Ten years ago at WrestleMania 21, wrestling star John Cena celebrated his first WWE Championship victory at a sold-out Staples Center as the sound of horns blared from his then-brand new entrance theme, “The Time Is Now.”

At tonight’s WWE Raw television broadcast from the Staples Center — and this Sunday in front of 70,000 wrestling fans packed into Levi’s Stadium in Northern California for WrestleMania 31 — Cena will enter the ring to that same tune, which is now very much entrenched in the ears of the millions of wrestling fans who watch WWE’s television programming every week.

What is not familiar to most of those fans is the origin of the horns that are the basis for one of professional wrestling’s most enduring pieces of music. In the 1960s and '70s, Pete Schofield was a music instructor in Toronto, teaching kids ages 13 to 21 the art of jazz and classical music on various instruments. He also put together a band of students to perform live in the area under the name “Pete Schofield and The Canadians.”

“For 35 bucks a day back in the late ‘60s, as a teenager, it was a pretty good gig,” says Robert Leonard, who played sax with The Canadians from 1969 to 1974 and has continued to perform professionally in the Toronto jazz scene in the years since. “Every three or four years he would do an album with a new batch of guys. You would record at a recording studio and do the whole album in a two-to-three-hour recording session, since these were mostly tunes you had been playing [at] gigs.”

One such album from 1974, entitled Do Something Nice Today, has gone on to have an afterlife no one could have anticipated. An instrumental version of the country standard “The Night the Lights Went Out in Georgia” from that album came to the attention of a then-up-and-coming Seattle hip-hop producer named Jake One in 2004, who found it on a record-shopping excursion to Vancouver.
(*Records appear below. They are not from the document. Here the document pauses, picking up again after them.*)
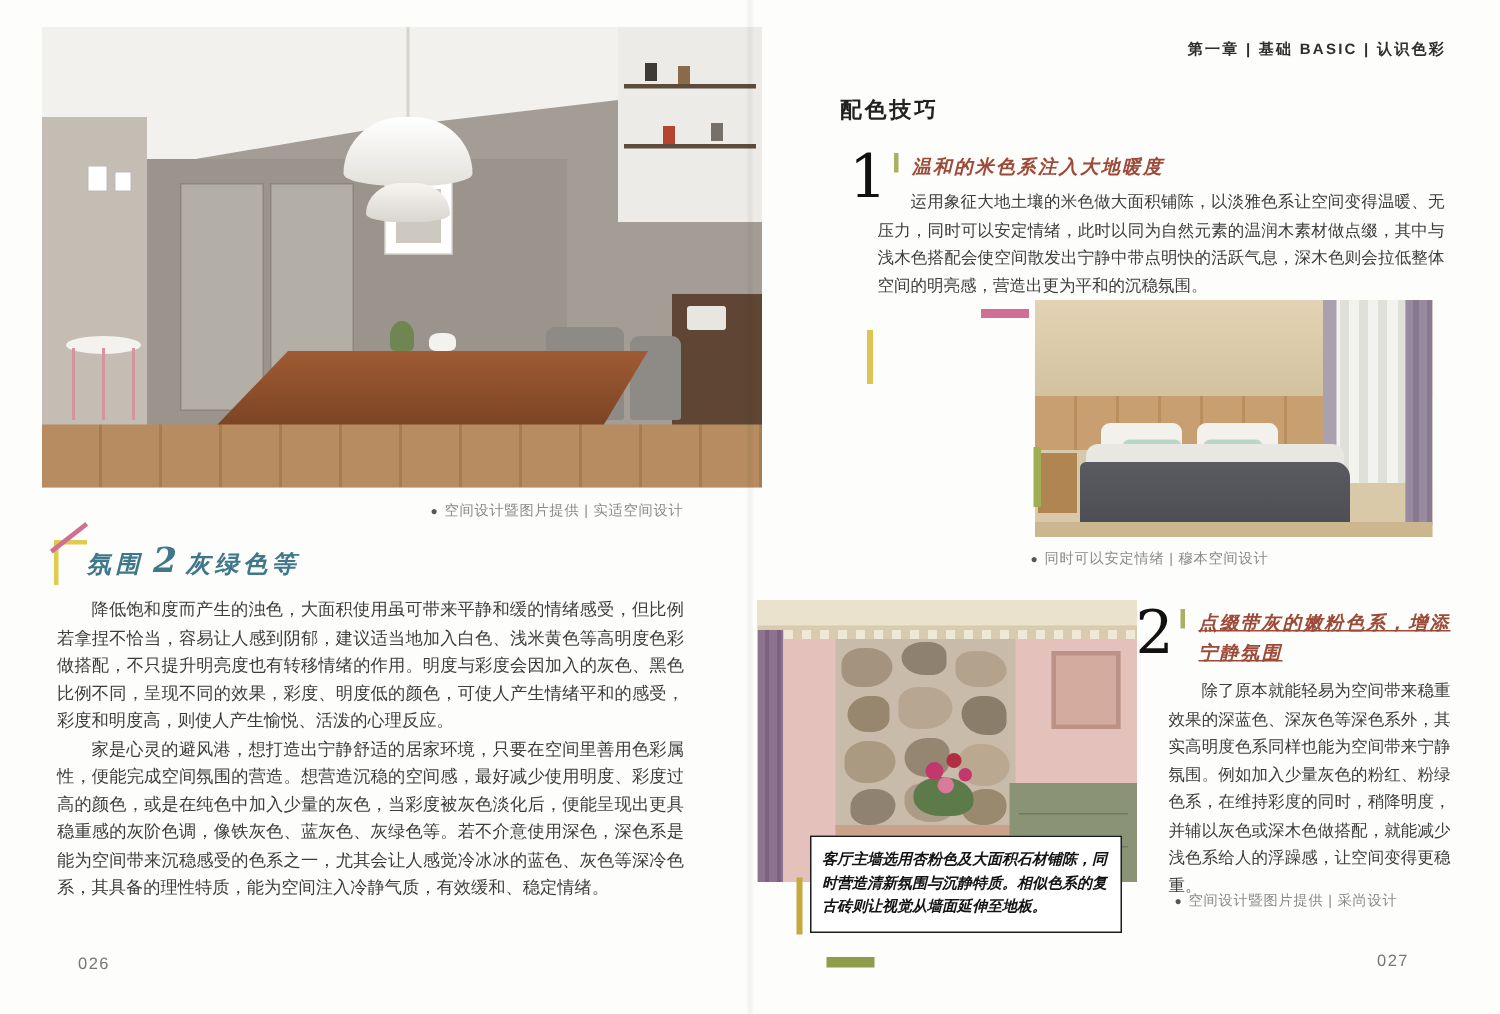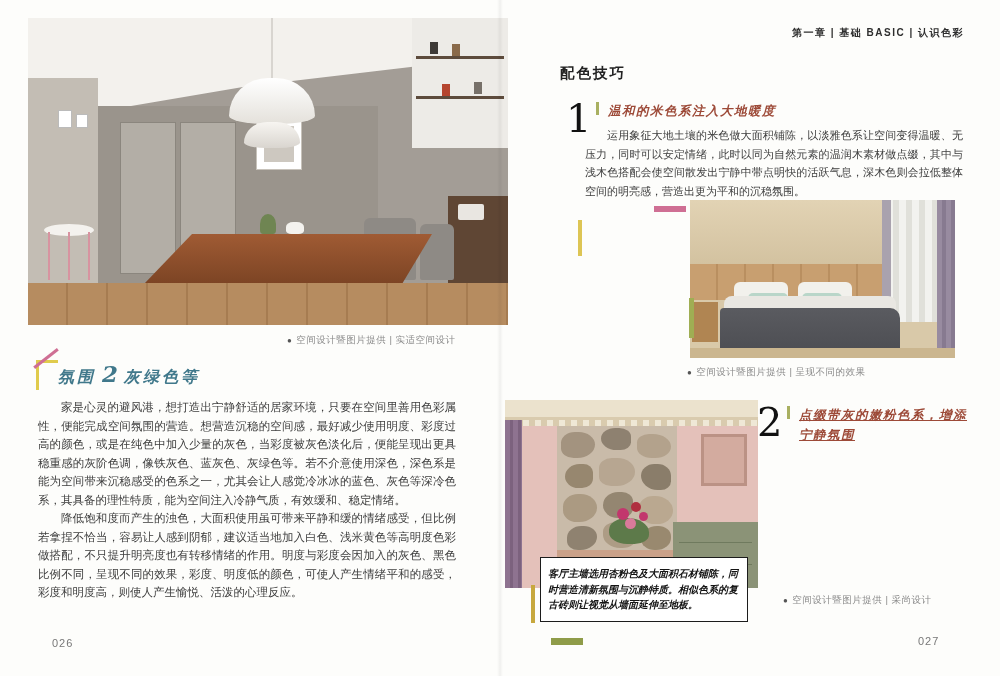--- a/index.html
+++ b/index.html
@@ -187,22 +187,22 @@
   <div class="abs" id="sec-head">
     <div class="bracket">
       <div class="bracket-pink"></div>
     </div>
     <div class="sec-title">
       <span>氛围</span><span class="num">2</span><span>灰绿色等</span>
     </div>
   </div>
 
   <div class="abs body-text" id="left-copy">
+    <p>降低饱和度而产生的浊色，大面积使用虽可带来平静和缓的情绪感受，但比例若拿捏不恰当，容易让人感到阴郁，建议适当地加入白色、浅米黄色等高明度色彩做搭配，不只提升明亮度也有转移情绪的作用。明度与彩度会因加入的灰色、黑色比例不同，呈现不同的效果，彩度、明度低的颜色，可使人产生情绪平和的感受，彩度和明度高，则使人产生愉悦、活泼的心理反应。</p>
     <p>家是心灵的避风港，想打造出宁静舒适的居家环境，只要在空间里善用色彩属性，便能完成空间氛围的营造。想营造沉稳的空间感，最好减少使用明度、彩度过高的颜色，或是在纯色中加入少量的灰色，当彩度被灰色淡化后，便能呈现出更具稳重感的灰阶色调，像铁灰色、蓝灰色、灰绿色等。若不介意使用深色，深色系是能为空间带来沉稳感受的色系之一，尤其会让人感觉冷冰冰的蓝色、灰色等深冷色系，其具备的理性特质，能为空间注入冷静气质，有效缓和、稳定情绪。</p>
-    <p>降低饱和度而产生的浊色，大面积使用虽可带来平静和缓的情绪感受，但比例若拿捏不恰当，容易让人感到阴郁，建议适当地加入白色、浅米黄色等高明度色彩做搭配，不只提升明亮度也有转移情绪的作用。明度与彩度会因加入的灰色、黑色比例不同，呈现不同的效果，彩度、明度低的颜色，可使人产生情绪平和的感受，彩度和明度高，则使人产生愉悦、活泼的心理反应。</p>
   </div>
 
   <div class="abs pagenum" id="pagenum-l">026</div>
 
   <div class="abs" id="rp-header">第一章 | 基础 BASIC | 认识色彩</div>
   <div class="abs" id="rp-title">配色技巧</div>
 
   <div class="abs item-num" id="item1-num">1</div>
   <div class="abs num-tick" id="item1-tick"></div>
   <div class="abs item-body" id="item1-body">
@@ -219,21 +219,21 @@
     <div class="abs b-stand"></div>
     <div class="abs b-pillow-w" style="left:44px;"></div>
     <div class="abs b-pillow-w" style="left:108px;"></div>
     <div class="abs b-pillow-m" style="left:58px;"></div>
     <div class="abs b-pillow-m" style="left:112px;"></div>
     <div class="abs b-sheet"></div>
     <div class="abs b-blanket"></div>
     <div class="abs b-floor"></div>
   </div>
   <div class="abs caption" id="cap-bed">
-    <span class="bullet">●</span><span>空间设计暨图片提供 | 呈现不同的效果</span>
+    <span class="bullet">●</span><span>同时可以安定情绪 | 穆本空间设计</span>
   </div>
 
   <div class="abs bar" id="note1-pbar"></div>
   <div class="abs bar" id="note1-ybar"></div>
   <div class="abs bar" id="note1-gbar"></div>
 
   <div class="abs" id="photo-living">
     <div class="abs l-beam"></div>
     <div class="abs l-dentil"></div>
     <div class="abs l-curtain"></div>
@@ -264,20 +264,23 @@
     <div class="flower" style="left:134px; top:112px; width:9px; height:9px; background:#c2376d;"></div>
   </div>
 
   <div class="abs bar" id="note2-ybar"></div>
   <div class="abs bar" id="note2-gbar"></div>
   <div class="abs note-box" id="note2">客厅主墙选用杏粉色及大面积石材铺陈，同时营造清新氛围与沉静特质。相似色系的复古砖则让视觉从墙面延伸至地板。</div>
 
   <div class="abs item-num" id="item2-num">2</div>
   <div class="abs num-tick" id="item2-tick"></div>
   <div class="abs item-title" id="item2-title">点缀带灰的嫩粉色系，增添宁静氛围</div>
+  <div class="abs item-body" id="item2-body">
+    <p>除了原本就能轻易为空间带来稳重效果的深蓝色、深灰色等深色系外，其实高明度色系同样也能为空间带来宁静氛围。例如加入少量灰色的粉红、粉绿色系，在维持彩度的同时，稍降明度，并辅以灰色或深木色做搭配，就能减少浅色系给人的浮躁感，让空间变得更稳重。</p>
+  </div>
 
   <div class="abs caption" id="cap-living">
     <span class="bullet">●</span><span>空间设计暨图片提供 | 采尚设计</span>
   </div>
 
   <div class="abs pagenum" id="pagenum-r">027</div>
 
   <div id="fold"></div>
 </div>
In the years since, Jake One has worked with artists as diverse as Drake, T.I. and De La Soul. Two weeks ago, he performed in front of a sold-out crowd at the Regent Theater in downtown L.A. as part of Tuxedo, a new project he has formed with soul singer Mayer Hawthorne. But back in 2004, he was a hungry young producer looking to take any work he could get. When Cena approached him looking for some entrance music, he was more than happy to contribute.
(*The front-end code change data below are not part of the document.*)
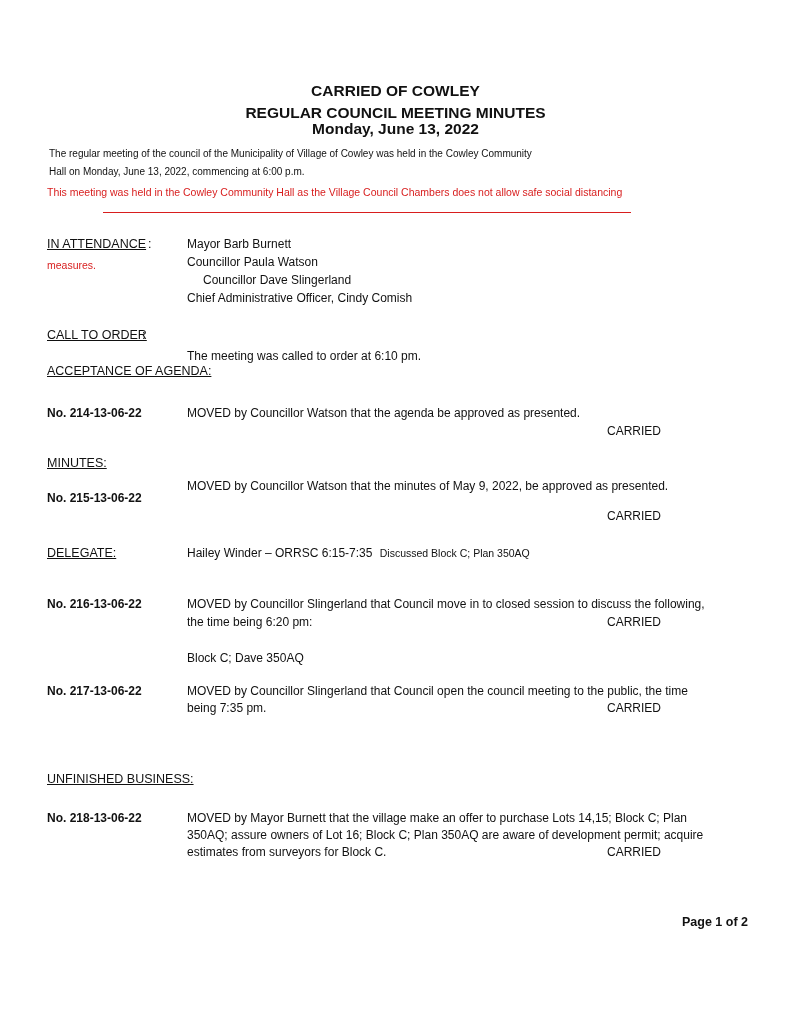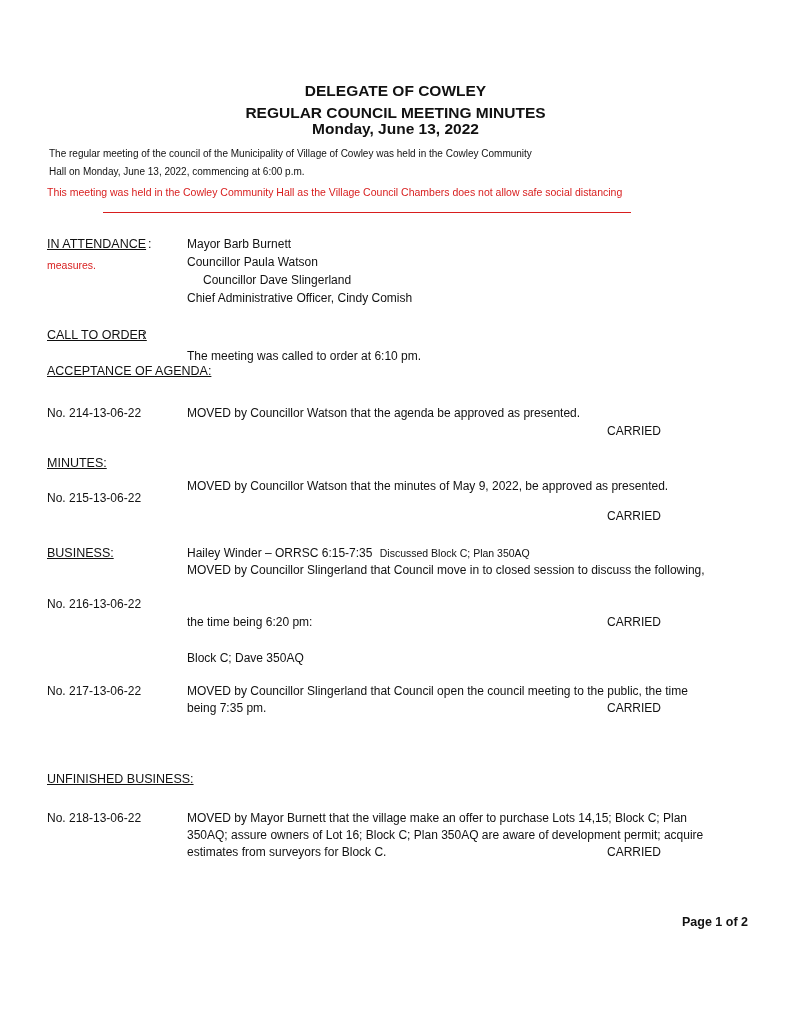--- a/index.html
+++ b/index.html
@@ -5,29 +5,29 @@
   html, body { margin: 0; padding: 0; background: #ffffff; }
   body { width: 791px; height: 1024px; position: relative; overflow: hidden;
          font-family: "Liberation Sans", sans-serif; color: #111; font-size: 12.5px; }
   .abs { position: absolute; white-space: nowrap; }
   .title { left: 0; width: 791px; text-align: center; font-weight: bold; font-size: 15.5px; }
   .intro { left: 49px; font-size: 10px; }
   .red { left: 47px; color: #d81e1e; font-size: 10.5px; }
   .redline { position: absolute; left: 103px; top: 212px; width: 528px; height: 1px; background: #d81e1e; }
   .heading { left: 47px; text-decoration: underline; font-size: 12.5px; }
   .col2 { left: 187px; font-size: 12px; }
-  .motion-no { left: 47px; font-size: 12px; }
+  .motion-no { left: 47px; font-size: 12px; font-weight: bold; }
   .carried { left: 607px; font-size: 12px; }
   .small { font-size: 10.5px; }
   .page-num { left: 682px; font-weight: bold; font-size: 12.5px; }
 </style>
 </head>
 <body>
 
-<div class="abs title" style="top:82px;">DELEGATE OF COWLEY</div>
+<div class="abs title" style="top:82px;">CARRIED OF COWLEY</div>
 <div class="abs title" style="top:104px;text-align:center;">REGULAR COUNCIL MEETING MINUTES</div>
 <div class="abs title" style="top:120px;">Monday, June 13, 2022</div>
 
 <div class="abs intro" style="top:148px;">The regular meeting of the council of the Municipality of Village of Cowley was held in the Cowley Community</div>
 <div class="abs intro" style="top:166px;">Hall on Monday, June 13, 2022, commencing at 6:00 p.m.</div>
 
 <div class="abs red" style="top:186px;">This meeting was held in the Cowley Community Hall as the Village Council Chambers does not allow safe social distancing</div>
 <div class="abs red" style="top:219px;margin-top:40px;">measures.</div>
 <div class="redline"></div>
 
@@ -47,28 +47,28 @@
 <div class="abs motion-no" style="top:406px;">No. 214-13-06-22</div>
 <div class="abs col2" style="top:406px;">MOVED by Councillor Watson that the agenda be approved as presented.</div>
 <div class="abs carried" style="top:424px;">CARRIED</div>
 
 <div class="abs heading" style="top:456px;">MINUTES:</div>
 
 <div class="abs motion-no" style="top:491px;">No. 215-13-06-22</div>
 <div class="abs col2" style="top:479px;text-align:center;">MOVED by Councillor Watson that the minutes of May 9, 2022, be approved as presented.</div>
 <div class="abs carried" style="top:509px;">CARRIED</div>
 
-<div class="abs heading" style="top:546px;">BUSINESS:</div>
+<div class="abs heading" style="top:546px;">DELEGATE:</div>
 <div class="abs col2" style="top:546px;">
   <span>Hailey Winder – ORRSC 6:15-7:35</span>
   <span class="small" style="margin-left:4px;">Discussed Block C; Plan 350AQ</span>
 </div>
 
 <div class="abs motion-no" style="top:597px;">No. 216-13-06-22</div>
-<div class="abs col2" style="top:563px;">MOVED by Councillor Slingerland that Council move in to closed session to discuss the following,</div>
+<div class="abs col2" style="top:597px;">MOVED by Councillor Slingerland that Council move in to closed session to discuss the following,</div>
 <div class="abs col2" style="top:615px;">the time being 6:20 pm:</div>
 <div class="abs carried" style="top:615px;">CARRIED</div>
 <div class="abs col2" style="top:651px;">Block C; Dave 350AQ</div>
 
 <div class="abs motion-no" style="top:684px;">No. 217-13-06-22</div>
 <div class="abs col2" style="top:684px;">MOVED by Councillor Slingerland that Council open the council meeting to the public, the time</div>
 <div class="abs col2" style="top:701px;">being 7:35 pm.</div>
 <div class="abs carried" style="top:701px;">CARRIED</div>
 
 <div class="abs heading" style="top:772px;">UNFINISHED BUSINESS:</div>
“I wasn’t a wrestling fan at that point,” says Jake One. “I didn’t really understand the depth of what was going on until WWE said it was going to be his theme song. I didn’t know he was going to be the champion or anything like that.”

The tracks that included the Schofield horn sample weren't even originally meant for Cena. “I made the beats initially to give them to Ghostface Killah,” Jake One says. “But I didn’t have the conviction at that point to present them to him.”
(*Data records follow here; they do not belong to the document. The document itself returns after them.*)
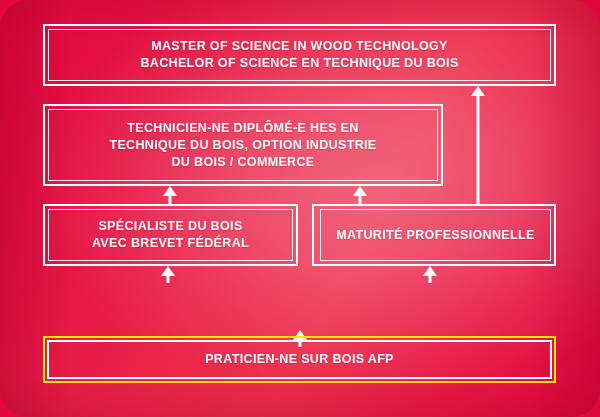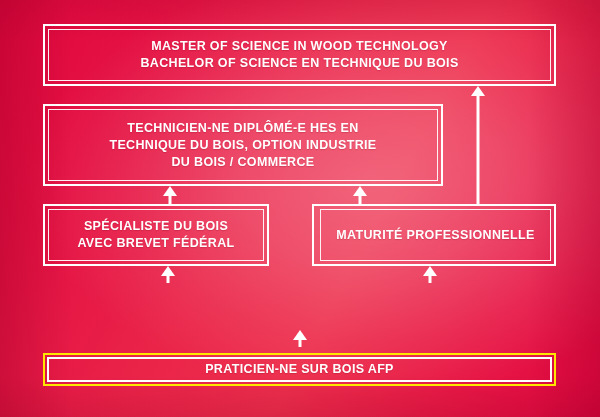--- a/index.html
+++ b/index.html
@@ -28,20 +28,21 @@
          rgba(255,255,255,0.07) 60%,
          rgba(255,255,255,0.00) 82%),
       linear-gradient(118deg,
          #e0063e 0%,
          #e41043 18%,
          #ea2449 42%,
          #ed2f4d 60%,
          #e71745 82%,
          #df0540 100%);
     overflow: hidden;
+    border-radius: 28px;
   }
 
   
   #diagram::after {
     content: "";
     position: absolute;
     inset: 0;
     pointer-events: none;
     background:
       linear-gradient(to right, rgba(150,0,35,0.30) 0%, rgba(150,0,35,0.00) 12%,
@@ -87,24 +88,24 @@
     border-color: #ffe800;
     padding: 2px;
   }
   .node.highlight .inner {
     border: 2px solid #ffffff;
   }
 
   
   #node-master        { left: 43px;  top: 24px;  width: 513px; height: 62px; }
   #node-technicien    { left: 43px;  top: 104px; width: 400px; height: 82px; }
-  #node-specialiste-bf{ left: 43px;  top: 204px; width: 226px; height: 62px; }
+  #node-specialiste-bf{ left: 43px;  top: 204px; width: 255px; height: 62px; }
   #node-maturite      { left: 312px; top: 204px; width: 244px; height: 62px; padding-left: 6px; }
   #node-cfc           { left: 43px;  top: 283px; width: 513px; height: 47px; }
-  #node-afp           { left: 43px;  top: 353px; width: 513px; height: 33px; }
+  #node-afp           { left: 43px;  top: 336px; width: 513px; height: 47px; }
 
   
   .arrow {
     position: absolute;
     z-index: 2;
   }
   .arrow .shaft {
     position: absolute;
     left: 50%;
     transform: translateX(-50%);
Cena had made his debut on WWE’s television programming in June 2002 as an athletic but relatively gimmick-less rookie. The Massachusetts native struggled to find a voice for himself in the ring until he began working his love of rap music into his persona, delivering freestyle raps dissing his opponents as he walked towards the ring for his matches.

Several months into the new gimmick, Cena collaborated with his cousin, Boston-area rapper Marc Predka (aka Tha Trademarc) on an entrance theme titled “Basic Thuganomics.” The song got Cena’s new persona across, but as he gained popularity among wrestling fans and was lined up for a main event push from WWE, he wanted something that had a little more punch.

“I remember John saying that he wanted something that sounded like the theme from Rocky,” says Predka. “We put a bunch of CDs full of beats we received in a five-disc changer and kept pressing ‘play-change-play-change-play-change.’ But as soon as we heard the beats Jake One had put together, we said ‘Oh my God, this is it!’ We stopped and decided that it wasn’t even worth going through the rest of the beats we received at that point.”

In the arrangements he had submitted on his original CD, Jake One had taken the ominous closing coda from Schofield’s rendition of “The Night the Lights Went Out In Georgia” and moved it to the front of the song, followed by a vocal effect from ‘90s New York hip-hop act M.O.P’s 2000 song “Ante Up,” followed by three minutes of the opening bars of Schofield’s arrangement on a loop. Both Predka and Jake One recall that outside of Cena adding his vocals, the final arrangement of “The Time Is Now” is virtually unchanged from what Jake One had originally submitted.

“It was laid out as a perfect hook from the beginning,” says Predka. “Every beat he gave us was amazing. It just has that, ‘I’m gonna walk to the ring and punch you in the face’ vibe all over it.”

Cena’s status as the most popular WWE wrestler of the last decade has undoubtedly contributed to the song’s durability. But while other WWE stars like Randy Orton have seen their entrance themes get cycled out every few years, Schofield’s original horn arrangement has helped Cena maintain his goal of an entrance theme that evokes the spirit of Rocky Balboa and stands out to this day among various trend-chasing WWE entrance themes.

“So many kids I know think that’s the coolest thing I’ve ever done,” says Jake One. “It’s such a hard beat for pro wrestling. It has a really dramatic sounding start, and the first time you hear it you don’t know what’s going to happen next. It really makes sense as a wrestling theme.”